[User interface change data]
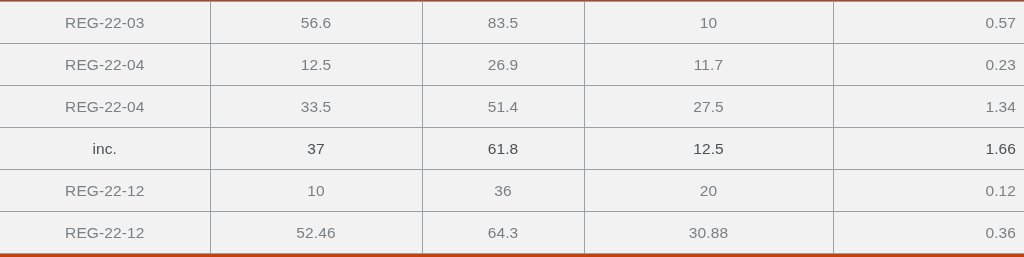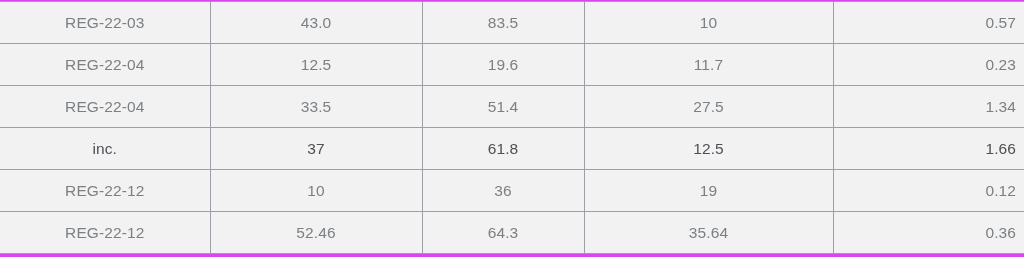--- a/index.html
+++ b/index.html
@@ -12,21 +12,21 @@
     height: 257px;
     overflow: hidden;
     font-family: "Liberation Sans", sans-serif;
   }
 
   #table-viewport {
     position: relative;
     width: 1024px;
     height: 257px;
     overflow: hidden;
-    background: #d946ef;
+    background: #c2410c;
   }
 
   table.data-table {
     border-collapse: collapse;
     table-layout: fixed;
     width: 1024px;
     
     margin-top: 1px;
     background: #f2f2f2;
   }
@@ -74,29 +74,29 @@
     <colgroup>
       <col class="c0">
       <col class="c1">
       <col class="c2">
       <col class="c3">
       <col class="c4">
     </colgroup>
     <tbody>
       <tr>
         <td class="col-0">REG-22-03</td>
-        <td class="col-1">43.0</td>
+        <td class="col-1">56.6</td>
         <td class="col-2">83.5</td>
         <td class="col-3">10</td>
         <td class="col-4">0.57</td>
       </tr>
       <tr>
         <td class="col-0">REG-22-04</td>
         <td class="col-1">12.5</td>
-        <td class="col-2">19.6</td>
+        <td class="col-2">26.9</td>
         <td class="col-3">11.7</td>
         <td class="col-4">0.23</td>
       </tr>
       <tr>
         <td class="col-0">REG-22-04</td>
         <td class="col-1">33.5</td>
         <td class="col-2">51.4</td>
         <td class="col-3">27.5</td>
         <td class="col-4">1.34</td>
       </tr>
@@ -104,25 +104,25 @@
         <td class="col-0">inc.</td>
         <td class="col-1">37</td>
         <td class="col-2">61.8</td>
         <td class="col-3">12.5</td>
         <td class="col-4">1.66</td>
       </tr>
       <tr>
         <td class="col-0">REG-22-12</td>
         <td class="col-1">10</td>
         <td class="col-2">36</td>
-        <td class="col-3">19</td>
+        <td class="col-3">20</td>
         <td class="col-4">0.12</td>
       </tr>
       <tr>
         <td class="col-0">REG-22-12</td>
         <td class="col-1">52.46</td>
         <td class="col-2">64.3</td>
-        <td class="col-3">35.64</td>
+        <td class="col-3">30.88</td>
         <td class="col-4">0.36</td>
       </tr>
     </tbody>
   </table>
 </div>
 
 </body></html>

* **WHAT TO PRODUCE**
Whenever a line holds a picture, print that line without the picture. All other data must be output exactly.

* **SOLUTION FOR THIS PROBLEM**
--- a/index.html
+++ b/index.html
@@ -12,21 +12,21 @@
     height: 257px;
     overflow: hidden;
     font-family: "Liberation Sans", sans-serif;
   }
 
   #table-viewport {
     position: relative;
     width: 1024px;
     height: 257px;
     overflow: hidden;
-    background: #d946ef;
+    background: #c2410c;
   }
 
   table.data-table {
     border-collapse: collapse;
     table-layout: fixed;
     width: 1024px;
     
     margin-top: 1px;
     background: #f2f2f2;
   }
@@ -74,29 +74,29 @@
     <colgroup>
       <col class="c0">
       <col class="c1">
       <col class="c2">
       <col class="c3">
       <col class="c4">
     </colgroup>
     <tbody>
       <tr>
         <td class="col-0">REG-22-03</td>
-        <td class="col-1">43.0</td>
+        <td class="col-1">56.6</td>
         <td class="col-2">83.5</td>
         <td class="col-3">10</td>
         <td class="col-4">0.57</td>
       </tr>
       <tr>
         <td class="col-0">REG-22-04</td>
         <td class="col-1">12.5</td>
-        <td class="col-2">19.6</td>
+        <td class="col-2">26.9</td>
         <td class="col-3">11.7</td>
         <td class="col-4">0.23</td>
       </tr>
       <tr>
         <td class="col-0">REG-22-04</td>
         <td class="col-1">33.5</td>
         <td class="col-2">51.4</td>
         <td class="col-3">27.5</td>
         <td class="col-4">1.34</td>
       </tr>
@@ -104,25 +104,25 @@
         <td class="col-0">inc.</td>
         <td class="col-1">37</td>
         <td class="col-2">61.8</td>
         <td class="col-3">12.5</td>
         <td class="col-4">1.66</td>
       </tr>
       <tr>
         <td class="col-0">REG-22-12</td>
         <td class="col-1">10</td>
         <td class="col-2">36</td>
-        <td class="col-3">19</td>
+        <td class="col-3">20</td>
         <td class="col-4">0.12</td>
       </tr>
       <tr>
         <td class="col-0">REG-22-12</td>
         <td class="col-1">52.46</td>
         <td class="col-2">64.3</td>
-        <td class="col-3">35.64</td>
+        <td class="col-3">30.88</td>
         <td class="col-4">0.36</td>
       </tr>
     </tbody>
   </table>
 </div>
 
 </body></html>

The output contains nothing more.